Can You Tell A Story In…

It’s Thursday and story time. Here’s the latest story challenge:

Can you tell a story in 47 words? You must use the following words somewhere in the story:

  • TOFFEE
  • RESIGN
  • HOUSEPLANT
  • FLING
  • TABLET
  • LADDER
  • SLOGAN

Last week’s prompt was to tell a story in 39 words using the following words in it somewhere:

  • CHAOS
  • KNITTING
  • ISLAND
  • GRANDAD
  • PLASTIC
  • CHERRY

Here are your hilarious stories (apologies if yours doesn’t show here. I had an operation on Monday and so scheduled this early. I’ll add it next time):

Christine Mallaband-Brown:

Grandad’s island holiday started with a plastic cherry floating in his rum and coke. It ended in chaos as he fell and broke his hip. Now in hospital. Gran’s knitting had tripped him up! She always was a menace!

Kim Smyth:

My knitting had become chaos, so I called my grandad, grabbed the cherry pie Mom baked for us and we headed to the island. Once there, we ate our pie with plastic forks. We both thought it was absolutely delicious!

Murray Clarke:

Relaxing in this deckchair under the shade of the cherry tree, Grandpa Muggins took a sip of builder’s tea from his plastic mug, and surveyed the chaos around him on the island. “Better carry on knitting!” he muttered, smiling.

Tessa Dean:

Amid the chaos on the small island of San Rio, Grandad put his knitting down on the white plastic table beside him. He picked up a handful of cherries and ate them, following it with a can of soda.

Sexagenarian Scribbler:

Chaos reigned  in the kitchen, with Nan sitting at the island doing her knitting and getting in everyone’s way, and grandad managing to stab himself trying to  push a plastic cocktail stick through a cherry.

What a bloody mess….

Squirreljan:

Grandad was clicking away with cherry coloured wool. Then chaos!

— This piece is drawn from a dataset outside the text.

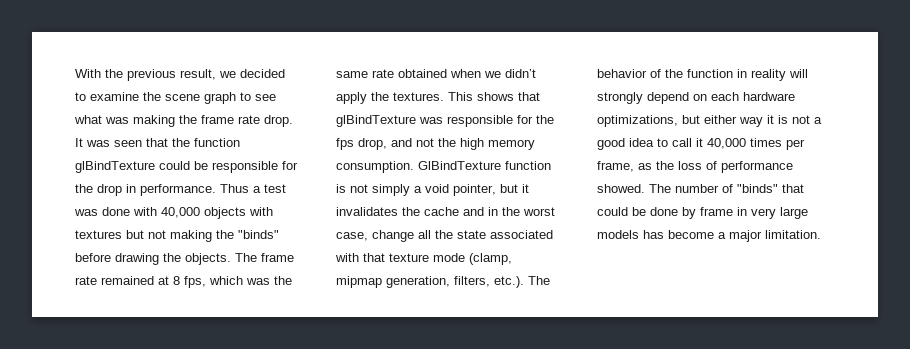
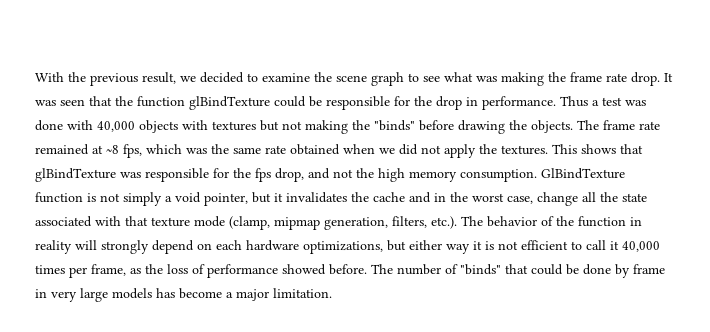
- The frame rate remained at 8 fps, which was the same rate obtained when we didn’t apply the textures.
+ The frame rate remained at ~8 fps, which was the same rate obtained when we did not apply the textures.
- GlBindTexture function is not simply a void pointer, but it invalidates the cache and in the worst case, change all the state associated with that texture mode (clamp, mipmap generation, filters, etc.). The behavior of the function in reality will strongly depend on each hardware optimizations, but either way it is not a good idea to call it 40,000 times per frame, as the loss of performance showed.
+ GlBindTexture function is not simply a void pointer, but it invalidates the cache and in the worst case, change all the state associated with that texture mode (clamp, mipmap generation, filters, etc.). The behavior of the function in reality will strongly depend on each hardware optimizations, but either way it is not efficient to call it 40,000 times per frame, as the loss of performance showed before.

He dropped a stitch, lost his temper, and chucked his knitting across the kitchen island, destroying his 98th birthday buffet. I knew we should have given him plastic needles.

Therapy Bits:

As the storm brewed on the island, Grandad’s calm hands moved swiftly, knitting a vibrant red scarf as chaos erupted around him. He paused to pop a juicy cherry from his pocket, savoring the sweetness amidst the turmoil, his plastic glasses gleaming with a quiet satisfaction.

Ann Edall-Robson:

Grandad taught me the art of knitting while he spit cherry pits into a plastic bucket. He believed knit one, pearl one, was the best way to deal with the chaos that surrounds us like water around an island.

The Bag Lady:

Island life was great for grandad. No city chaos, no honking cars, or smelling piled up plastic garbage bags. They had enough of that life. Watching him eating his favorite cherry pie she baked, grandma returned to her knitting.

Wilfred Leahy:

Amid the chaos on the island, Grandad sat knitting with a new plastic thread, looking longingly at the bowl of cherries and thinking why.

***

8 responses to “Can You Tell A Story In…”

  1. MEMO: You will be expected to resign should the due date for the slogan advertising the houseplant flavoured toffee not be met.

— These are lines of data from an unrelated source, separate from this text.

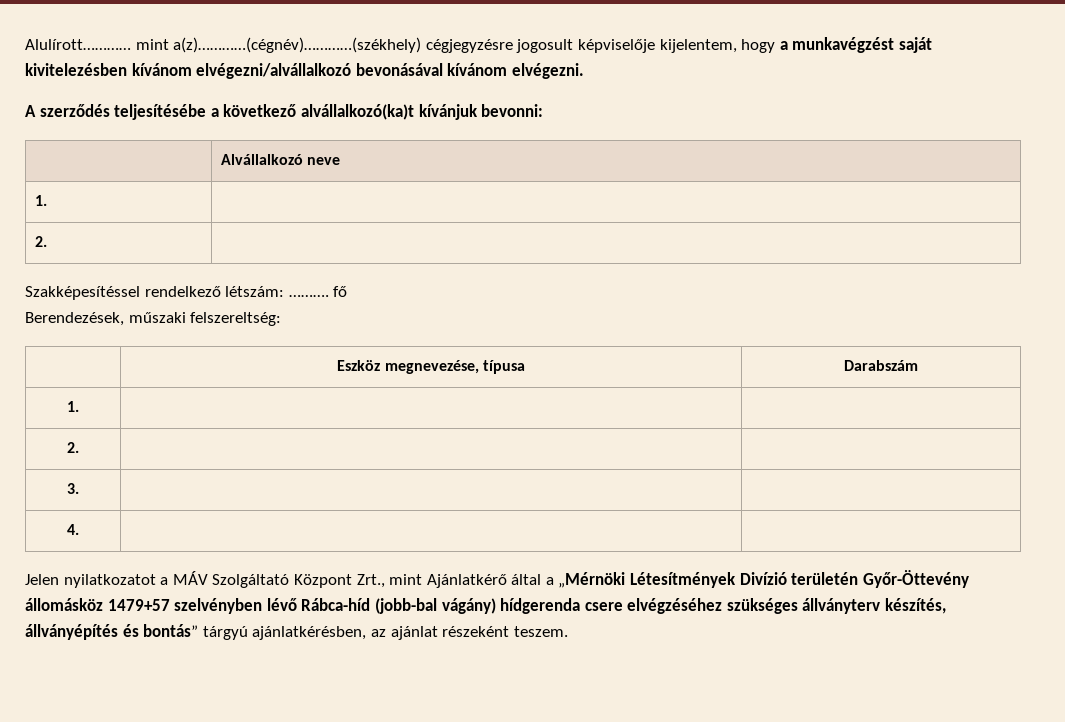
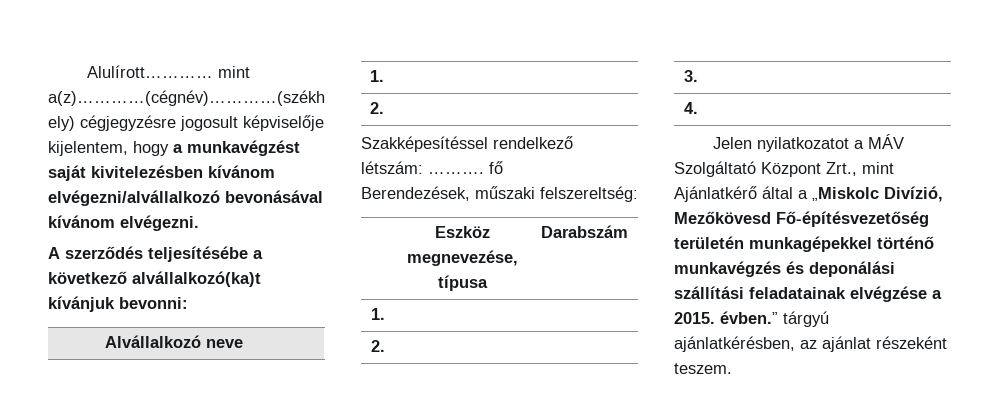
- Jelen nyilatkozatot a MÁV Szolgáltató Központ Zrt., mint Ajánlatkérő által a „Mérnöki Létesítmények Divízió területén Győr-Öttevény állomásköz 1479+57 szelvényben lévő Rábca-híd (jobb-bal vágány) hídgerenda csere elvégzéséhez szükséges állványterv készítés, állványépítés és bontás” tárgyú ajánlatkérésben, az ajánlat részeként teszem.
+ Jelen nyilatkozatot a MÁV Szolgáltató Központ Zrt., mint Ajánlatkérő által a „Miskolc Divízió, Mezőkövesd Fő-építésvezetőség területén munkagépekkel történő munkavégzés és deponálási szállítási feladatainak elvégzése a 2015. évben.” tárgyú ajánlatkérésben, az ajánlat részeként teszem.

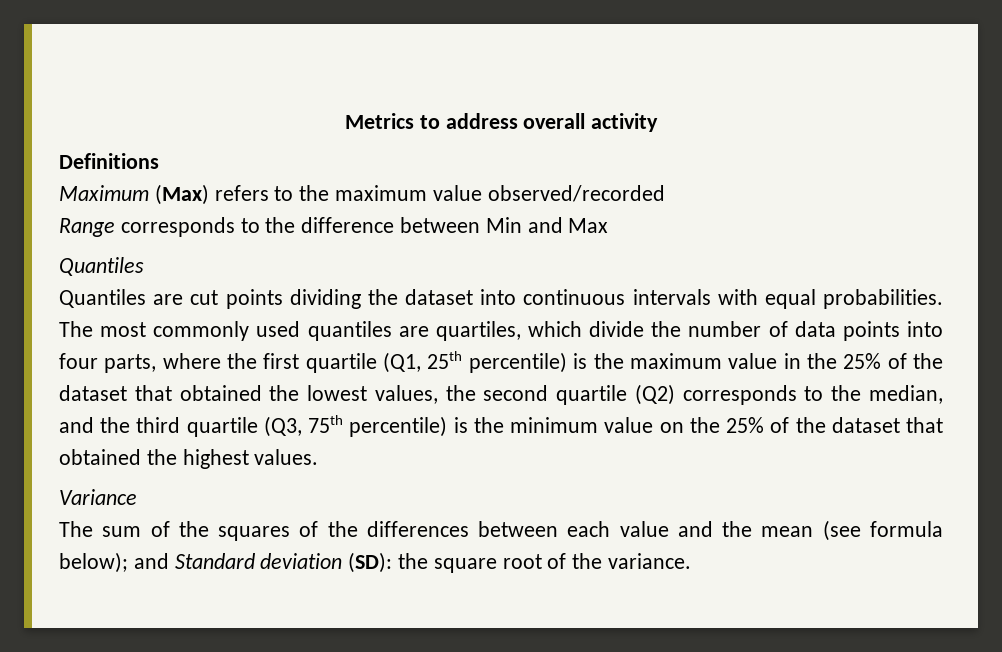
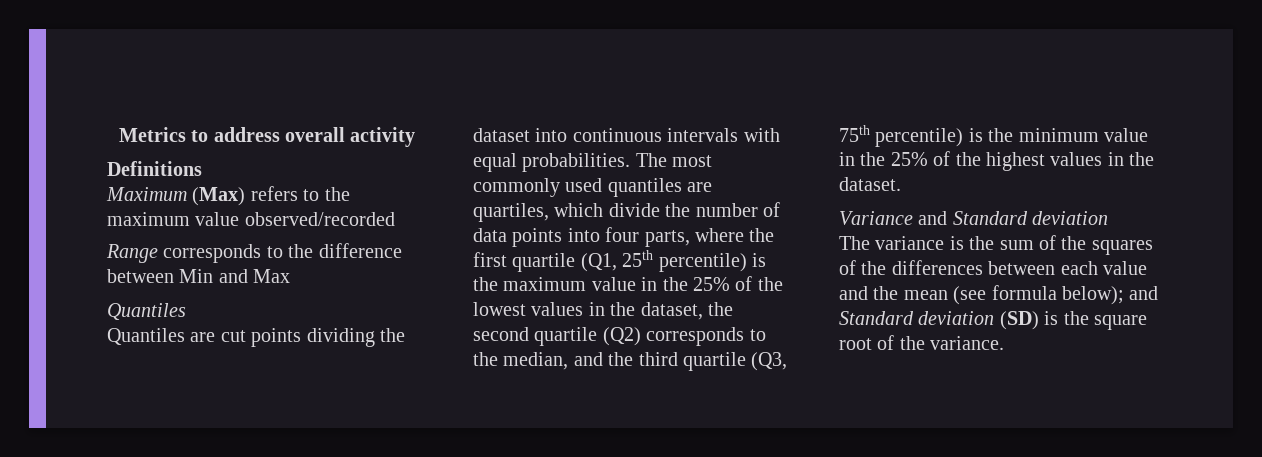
- The most commonly used quantiles are quartiles, which divide the number of data points into four parts, where the first quartile (Q1, 25th percentile) is the maximum value in the 25% of the dataset that obtained the lowest values, the second quartile (Q2) corresponds to the median, and the third quartile (Q3, 75th percentile) is the minimum value on the 25% of the dataset that obtained the highest values.
- Variance
- The sum of the squares of the differences between each value and the mean (see formula below);
+ The most commonly used quantiles are quartiles, which divide the number of data points into four parts, where the first quartile (Q1, 25th percentile) is the maximum value in the 25% of the lowest values in the dataset, the second quartile (Q2) corresponds to the median, and the third quartile (Q3, 75th percentile) is the minimum value in the 25% of the highest values in the dataset.
+ Variance and Standard deviation
+ The variance is the sum of the squares of the differences between each value and the mean (see formula below);
- and Standard deviation (SD): the square root of the variance.
+ and Standard deviation (SD) is the square root of the variance.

    Panic ricocheted within his brain. Corporate ladder climbing and his fling with the lady VP would disappear. Creativity and the tablet screen sprang to life. 

    Liked by 5 people

  2. We need a slogan for houseplant sales, she said. If I don’t get it right I will have to resign. The ladder of promotion is greasy. Fling all of the information we have at it. In the meantime get me a toffee latte and an aspirin tablet!

    Liked by 4 people

  3. The slogan of the day-according to my tablet- was “Eat your toffee, water the houseplant, and fling the ladder aside.” after doing all of that, I resigned to finish my knitting project. It was a total mess, however, so I resigned to set the ladder back up.

    Liked by 3 people

  4. […] Can You Tell A Story In… […]

    Liked by 1 person

  5. The toffee next to the houseplant called my name. I resigned myself. I was breaking my diet. 

    I flung my tablet next to the charger. I had to work on slogans for class. I had hopes that this class would help me climb the ladder at work.

    Liked by 2 people

  6. squirreljan Avatar
    squirreljan

    I decided to resign after my disturbing fling with the boss. Before whistlebowing to the tabloids, I placed a heavily watered houseplant on top of my expensive tablet, climbed a ladder to the billboard where I defaced the company slogan with chewed up toffees spelling out ‘crooks’.